EXERCISE AIM ▸ Only the lines from the one containing "background: #bef264 ->" through the end of the data below should be copied, each exactly as written and with both ends kept.

[DATA FOR THE TASK Boundary: Start]

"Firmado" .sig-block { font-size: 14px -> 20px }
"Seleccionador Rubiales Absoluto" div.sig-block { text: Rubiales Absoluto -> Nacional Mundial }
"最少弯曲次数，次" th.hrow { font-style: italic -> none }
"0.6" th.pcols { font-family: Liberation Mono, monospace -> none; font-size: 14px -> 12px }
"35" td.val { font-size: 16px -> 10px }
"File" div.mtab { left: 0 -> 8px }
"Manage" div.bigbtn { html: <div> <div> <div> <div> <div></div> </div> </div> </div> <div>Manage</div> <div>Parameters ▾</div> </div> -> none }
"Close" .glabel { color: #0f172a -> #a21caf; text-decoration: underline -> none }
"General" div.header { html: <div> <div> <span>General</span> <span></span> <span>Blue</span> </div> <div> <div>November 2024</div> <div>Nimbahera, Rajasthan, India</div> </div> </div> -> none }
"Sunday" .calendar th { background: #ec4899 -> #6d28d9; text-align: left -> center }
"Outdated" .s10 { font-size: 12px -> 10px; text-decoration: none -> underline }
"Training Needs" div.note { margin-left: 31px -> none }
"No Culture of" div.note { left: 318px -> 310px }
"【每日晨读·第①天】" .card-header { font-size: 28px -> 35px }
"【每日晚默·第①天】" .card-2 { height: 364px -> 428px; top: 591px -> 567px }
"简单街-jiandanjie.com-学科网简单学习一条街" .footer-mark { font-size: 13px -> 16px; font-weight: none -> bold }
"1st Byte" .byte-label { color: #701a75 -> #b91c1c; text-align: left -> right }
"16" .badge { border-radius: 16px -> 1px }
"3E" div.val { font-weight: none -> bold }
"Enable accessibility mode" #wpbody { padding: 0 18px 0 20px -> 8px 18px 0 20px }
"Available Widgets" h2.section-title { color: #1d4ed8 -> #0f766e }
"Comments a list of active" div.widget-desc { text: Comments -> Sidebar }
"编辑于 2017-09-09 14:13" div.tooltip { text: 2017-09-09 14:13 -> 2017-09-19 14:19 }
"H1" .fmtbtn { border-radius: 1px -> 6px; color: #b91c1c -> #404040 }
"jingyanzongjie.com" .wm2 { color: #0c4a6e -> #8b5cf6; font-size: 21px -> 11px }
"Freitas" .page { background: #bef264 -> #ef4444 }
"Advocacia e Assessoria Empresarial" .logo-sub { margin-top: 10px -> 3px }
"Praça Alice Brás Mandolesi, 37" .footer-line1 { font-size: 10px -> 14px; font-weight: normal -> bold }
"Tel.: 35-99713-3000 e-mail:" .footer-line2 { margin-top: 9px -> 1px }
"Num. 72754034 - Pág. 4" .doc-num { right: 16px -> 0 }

[DATA FOR THE TASK Boundary: End]

WRITTEN SOLUTION ▸
"Freitas" .page { background: #bef264 -> #ef4444 }
"Advocacia e Assessoria Empresarial" .logo-sub { margin-top: 10px -> 3px }
"Praça Alice Brás Mandolesi, 37" .footer-line1 { font-size: 10px -> 14px; font-weight: normal -> bold }
"Tel.: 35-99713-3000 e-mail:" .footer-line2 { margin-top: 9px -> 1px }
"Num. 72754034 - Pág. 4" .doc-num { right: 16px -> 0 }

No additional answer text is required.